A computer program typically includes at least some conditional instructions. A conditional instruction is an instruction that is executed only if a certain condition is satisfied. A branch is a sequence of instructions that is executed if a condition associated with the branch is satisfied. A predicate is a variable associated with one or more instructions of the program and indicating whether these instructions are to be executed or not. A branch may thus be implemented by assigning the same predicate to each instruction of the branch. A predicate may notably be a boolean variable. When the predicate is true, the branch will be executed. When the predicate is false, the branch will not be executed. The use of predicates in programming is also referred to as predicating or as branch-predicating. Predicates are used, for example, to predicate a branch instruction, thus implementing a conditional branch. Predicating can be seen as an alternative to using branch instructions, and they can be very useful for executing the program using multiple pipelines. Predicates can be implemented in hardware (HW), software (SW), or in a combination of both HW and SW.
On some data processing machines, a program may be stored in the form of a sequence of instruction groups. An instruction group is a set of one or more instructions. Each instruction group may thus comprise one or more instructions. One instruction group may be executed per execution cycle. Instruction groups comprising two or more instructions may also be referred to as Very Long Instruction Words (VLIW) or Variable Length Execution Sets (VLESs), depending on the architecture or the manufacturer. Each instruction in the instruction group may be assigned a predicate to indicate whether the instruction is to be executed. Predicates thus allow to activate and deactivate any instruction in a given instruction group. The innovation described herein is neither limited to multi-issue processors, nor to Very Long Instruction Word (VLIW) processors. The invention is in fact applicable to any processor that has one or more predicates, including, but not limited to, multi-issue processors.

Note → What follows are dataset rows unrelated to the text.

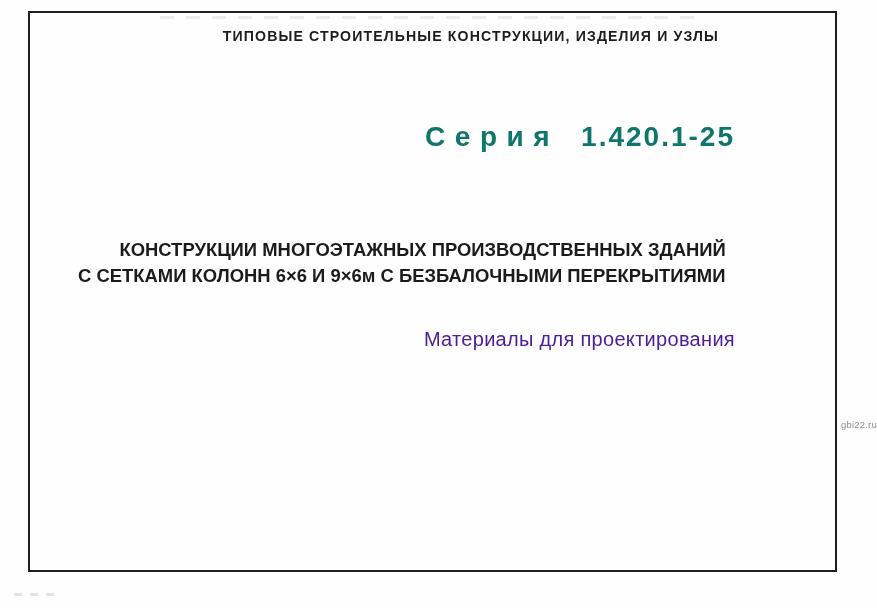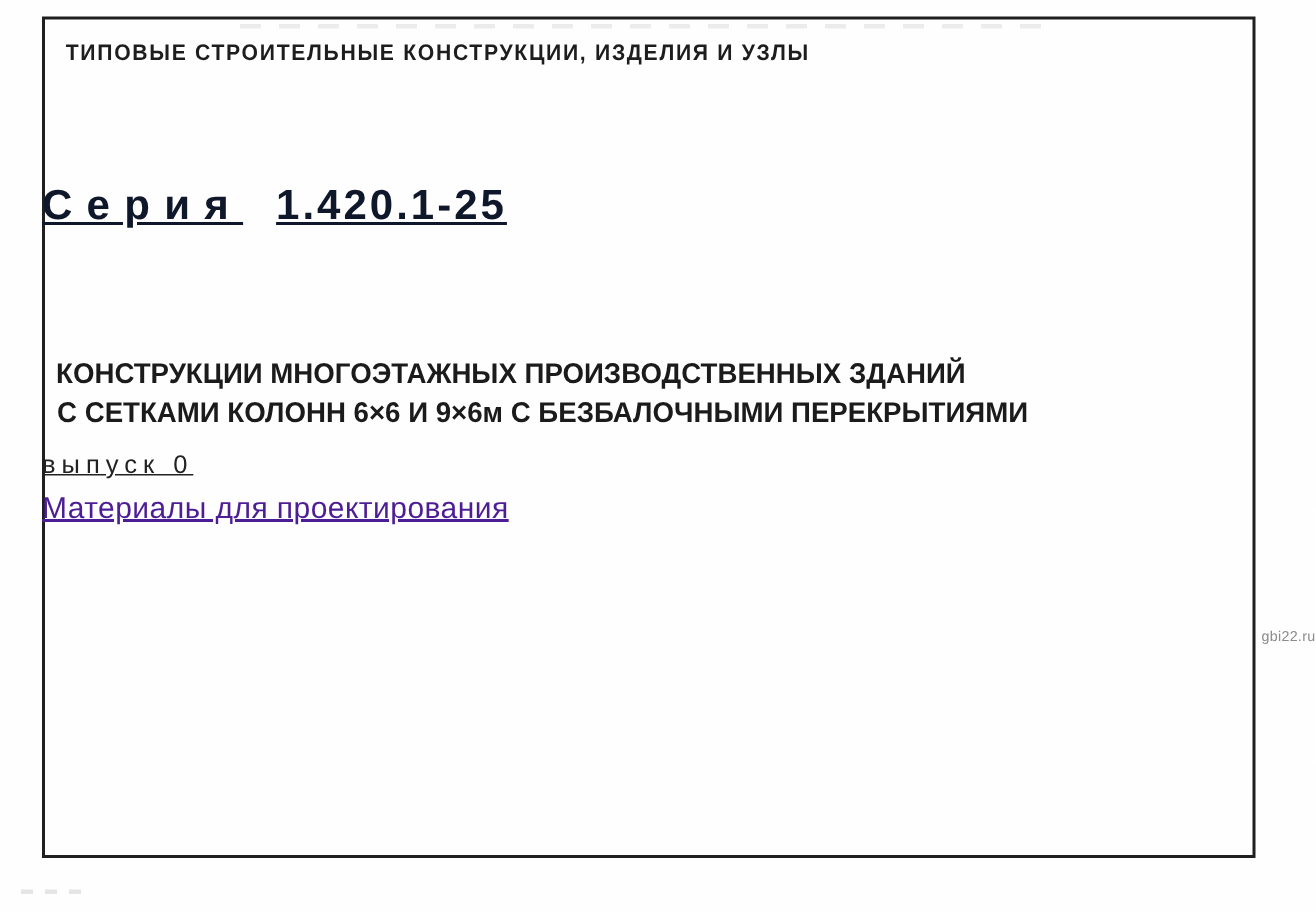--- a/index.html
+++ b/index.html
@@ -22,23 +22,22 @@
     top: 11px;
     width: 809px;
     height: 561px;
     box-sizing: border-box;
     border: 2px solid #1f1f1f;
   }
   .centerband {
     position: absolute;
     left: 28px;
     width: 707px;
-    text-align: left;
+    text-align: right;
     white-space: nowrap;
-    text-decoration: underline;
   }
   
   .bleed {
     position: absolute;
     left: 160px;
     top: 16px;
     width: 545px;
     height: 3px;
     background: repeating-linear-gradient(90deg, #9a9a9a 0 14px, transparent 14px 26px);
     opacity: 0.18;
@@ -51,21 +50,21 @@
   }
   .header-line .squeeze {
     display: inline-block;
     transform: scaleX(0.94);
     transform-origin: 50% 50%;
   }
   .series-line {
     top: 121px;
     font-size: 28px;
     font-weight: bold;
-    color: #0f172a;
+    color: #0f766e;
   }
   .series-label {
     letter-spacing: 0.34em;
   }
   .series-number {
     letter-spacing: 2px;
     margin-left: 22px;
   }
   .title-block {
     top: 197px;
@@ -142,21 +141,20 @@
 
   <div class="centerband title-block">
     <span class="tline">
       <span class="squeeze sq-1">КОНСТРУКЦИИ МНОГОЭТАЖНЫХ ПРОИЗВОДСТВЕННЫХ ЗДАНИЙ</span>
     </span>
     <span class="tline">
       <span class="squeeze sq-2">С СЕТКАМИ КОЛОНН 6×6 И 9×6м С БЕЗБАЛОЧНЫМИ ПЕРЕКРЫТИЯМИ</span>
     </span>
   </div>
 
-  <div class="centerband issue-line">выпуск 0</div>
 
   <div class="centerband subtitle-line">Материалы для проектирования</div>
 
   <div class="watermark">gbi22.ru</div>
 
   <div class="smudge"></div>
 
 </div>
 
 </body></html>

The value of a predicate may be changed (updated) in the course of executing the program. The predicate may, for example, change from true to false or vice versa. In fact, the instructions of a program may include instructions for changing the value of a predicate. The predicate values may be reported for each or for selected execution cycles in a trace (predicate trace) for the purpose of, e.g., debugging or code coverage analysis. The predicate trace may enable a programmer or an analysis program to reconstruct the predicate values which were assumed during a run of the program. The predicate values may, for example, enable an external tool to determine, for each conditionally executed instruction, whether the instruction was executed or not. This information may notably be used for code coverage analysis, an important verification technique used by software (SW) developers. Indeed, it may be insufficient to know the exact execution flow because any instruction in the flow may or may not have been executed, depending on the value of the predicate assigned to that instruction.
In any processor, real-time trace bandwidth is limited, regardless of whether the trace is written to memory or reported on, e.g., an input-output port, to trace collecting hardware (HW). For example, the StarCore SC3900 processor developed by Freescale has six predicates. Each of these predicates may be changed during each execution cycle. That is, none, one, two, three, four, five, or six of the six predicates may be changed during a given execution cycle. The SC3900 supports programs with instruction groups, which can execute up to eight different instructions per cycle. The SC3900 allows to predicate any instruction in the instruction group by any one of the six predicates. Reporting the value of each predicate in each instruction group may consume too much of the available bandwidth. It is pointed out that predicate tracing comes on top of flow tracing. Flow tracing enables a developer to know which instruction groups in the program were executed, but not which instructions inside an instruction group were executed.